Hélène lived with her from 1940 until September 1946. She then returned to Europe and found the house in Königsfeld intact. Albert joined her at the end of 1948. When not on tour, he worked through the winter and into March on his new theology manuscript, Reich Gottes und Christentum. On 15 March (1949), he wrote in the margin: “Königsfeld. Ein stürmischer Regentag. Der Frühling naht mit Brausen. (“Rainy day, stormy weather. Spring comes roaring in”). A week later, however, he was in Gunsbach, still writing about the kingdom of God. In the margin, he exclaims: “Endlich wieder daheim in Günsbach” (“Home at last, Gunsbach!”). After all, his first homeland (Heimat) is here in Alsace.

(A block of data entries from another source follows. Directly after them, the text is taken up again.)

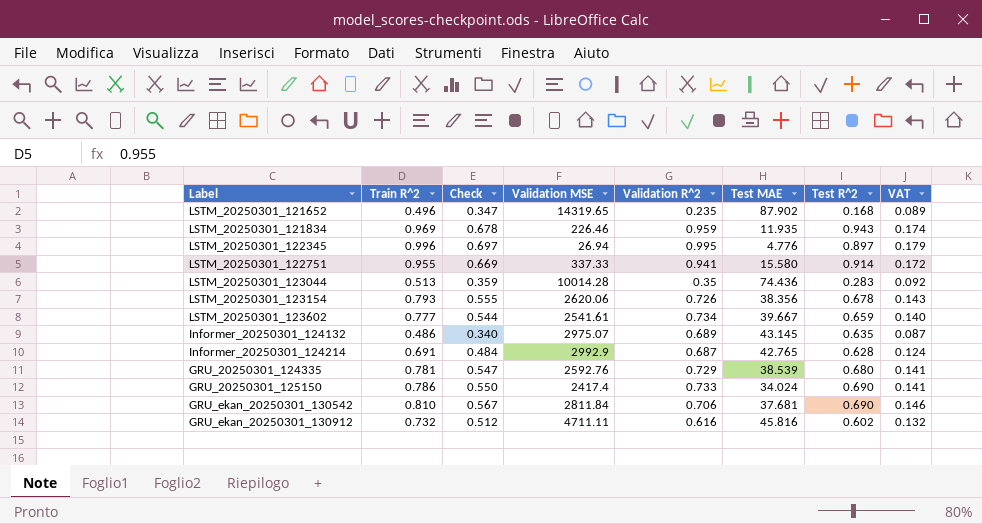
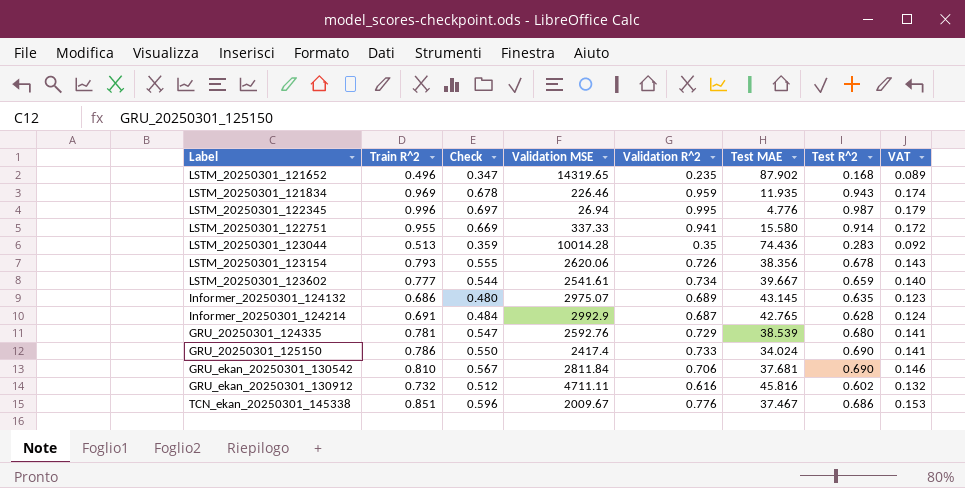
LSTM_20250301_122345 | Test R^2: 0.897 -> 0.987
Informer_20250301_124132 | Train R^2: 0.486 -> 0.686
Informer_20250301_124132 | Check: 0.340 -> 0.480
Informer_20250301_124132 | VAT: 0.087 -> 0.123
row TCN_ekan_20250301_145338: none -> 0.851 | 0.596 | 2009.67 | 0.776 | 37.467 | 0.686 | 0.153

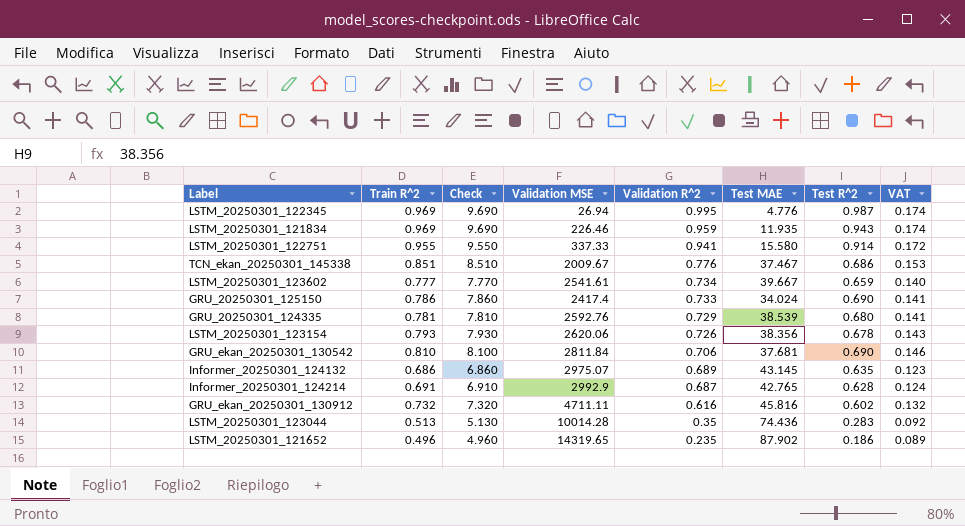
row order: none -> Validation R^2 descending
column Check | formula: [Train R^2] * 0.7 -> [Train R^2] * 10
LSTM_20250301_122345 | Train R^2: 0.996 -> 0.969
LSTM_20250301_122345 | VAT: 0.179 -> 0.174
LSTM_20250301_121652 | Test R^2: 0.168 -> 0.186

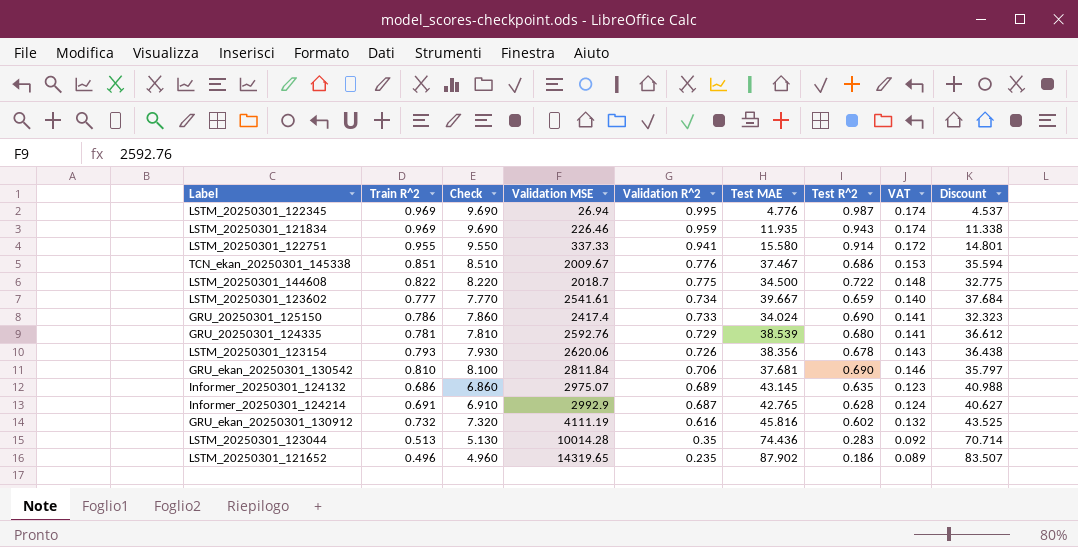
column Discount | formula: none -> [Test MAE] * 0.95
row LSTM_20250301_144608: none -> 0.822 | 8.220 | 2018.7 | 0.775 | 34.500 | 0.722 | 0.148 | 32.775
GRU_ekan_20250301_130912 | Validation MSE: 4711.11 -> 4111.19

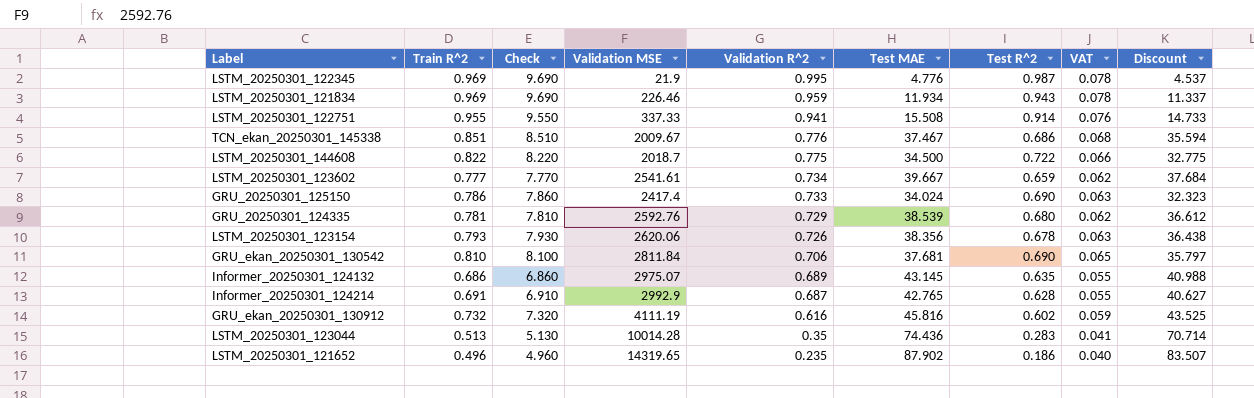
column VAT | formula: [Train R^2] * 0.18 -> [Train R^2] * 0.08
LSTM_20250301_122345 | Validation MSE: 26.94 -> 21.9
LSTM_20250301_121834 | Test MAE: 11.935 -> 11.934
LSTM_20250301_121834 | Discount: 11.338 -> 11.337
LSTM_20250301_122751 | Test MAE: 15.580 -> 15.508
LSTM_20250301_122751 | Discount: 14.801 -> 14.733

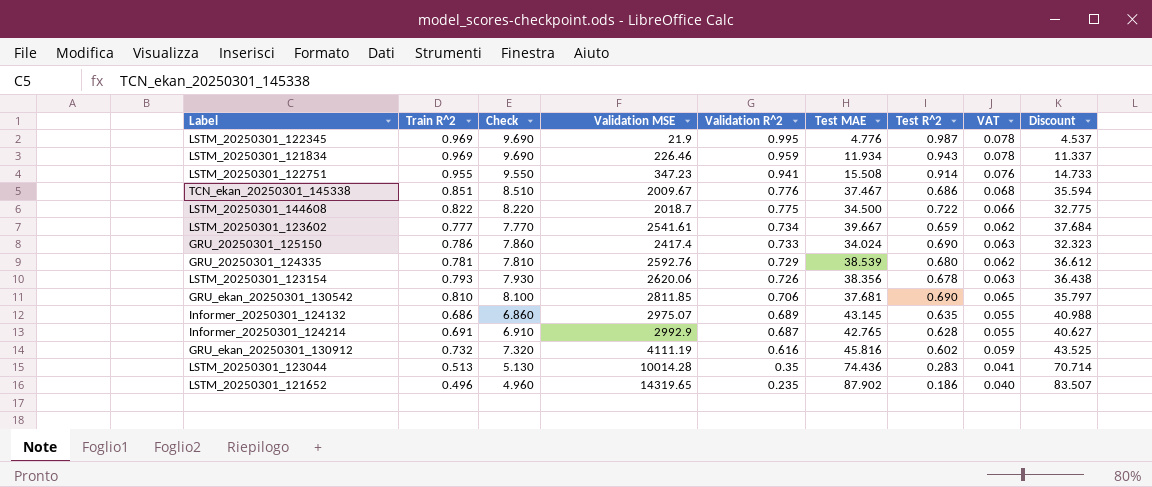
LSTM_20250301_122751 | Validation MSE: 337.33 -> 347.23
GRU_ekan_20250301_130542 | Validation MSE: 2811.84 -> 2811.85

Citoyen d’honneur de Königsfeld

Schweitzer learned in Lambaréné that he had been made an honorary citizen of Königsfeld, and the mayor announced the news in a letter dated 31 December 1949, received at the end of February. In his letter of thanks on 16 February 1950, Schweitzer expressed his joy and gratitude, and recalled the wonderful days he had already spent there with his family. He would return on his next European visits. He played the organ in the Kirchensaal of the Zinzendorf brotherhood on Sundays, and it was there that once, twice, in the autumn of 1951, in his presence, a young girl sang hymns “in her golden voice”. Her name was Ingrid, she was 13 years old, she was in Königsfeld because she suffered from eczema, and she was to become a “sulphurous” star of German cinema and song, Ingrid Caven.

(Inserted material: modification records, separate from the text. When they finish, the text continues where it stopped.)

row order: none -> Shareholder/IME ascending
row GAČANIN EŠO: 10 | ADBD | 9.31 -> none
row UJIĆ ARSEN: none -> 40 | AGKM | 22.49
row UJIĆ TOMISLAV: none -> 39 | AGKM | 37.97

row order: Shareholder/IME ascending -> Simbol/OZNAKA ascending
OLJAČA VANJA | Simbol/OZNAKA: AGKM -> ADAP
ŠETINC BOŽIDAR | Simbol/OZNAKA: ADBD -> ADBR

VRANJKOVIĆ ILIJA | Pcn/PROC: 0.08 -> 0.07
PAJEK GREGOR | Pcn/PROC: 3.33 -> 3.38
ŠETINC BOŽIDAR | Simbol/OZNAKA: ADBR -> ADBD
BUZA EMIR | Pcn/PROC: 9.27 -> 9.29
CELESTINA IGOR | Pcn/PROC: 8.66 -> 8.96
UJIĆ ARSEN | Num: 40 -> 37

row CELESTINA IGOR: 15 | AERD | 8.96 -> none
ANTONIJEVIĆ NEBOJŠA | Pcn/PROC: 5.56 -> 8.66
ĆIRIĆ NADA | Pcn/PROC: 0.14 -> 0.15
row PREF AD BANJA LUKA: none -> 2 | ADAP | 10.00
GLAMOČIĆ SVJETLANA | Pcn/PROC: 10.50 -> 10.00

Schweitzer’s last visits to Königsfeld may have been in October 1957. The house was deserted. Weakened by a long stay in Lambaréné, her body exhausted, Hélène had died on 1er June in Zurich. Schweitzer had moved to Gunsbach, “his permanent address in Europe”. No doubt he still had to make return trips to Königsfeld – and it was on one of them, on 25 October 1957, that he stopped off in Freiburg to visit his friend, the Cretan writer Nikos Kazantzaki, who was bedridden in a clinic. “It was a wonderful meeting. He seemed to be recovering, and his recovery was celebrated. Against all expectations, he died the next day.

In 1959, Rhéna inherited the house and, before joining her father in Lambaréné, she sold it for a favourable price (günstig) to the Moravian Brethren community. What were they going to do with it? It took some time. But in 2001, the house was inaugurated as a museum, memory centre and forum. A success story. Cleverly arranged panels tell the essential story, with significant details and documents. Numerous photos, glowing in black and white. Some objects, such as the manuscript box transported on a “Leiterwagele”. Videos. Excerpts from a lecture by the theologian and writer Drewermann.

La maison à Königsfeld est aujourd’hui un musée

There is no doubt that Königsfeld, alongside Gunsbach and Lambaréné, was one of the focal points of Schweitzer’s ‘cosmopolitan’ life, a life that was complicated and fragmented, but always powerfully ordered.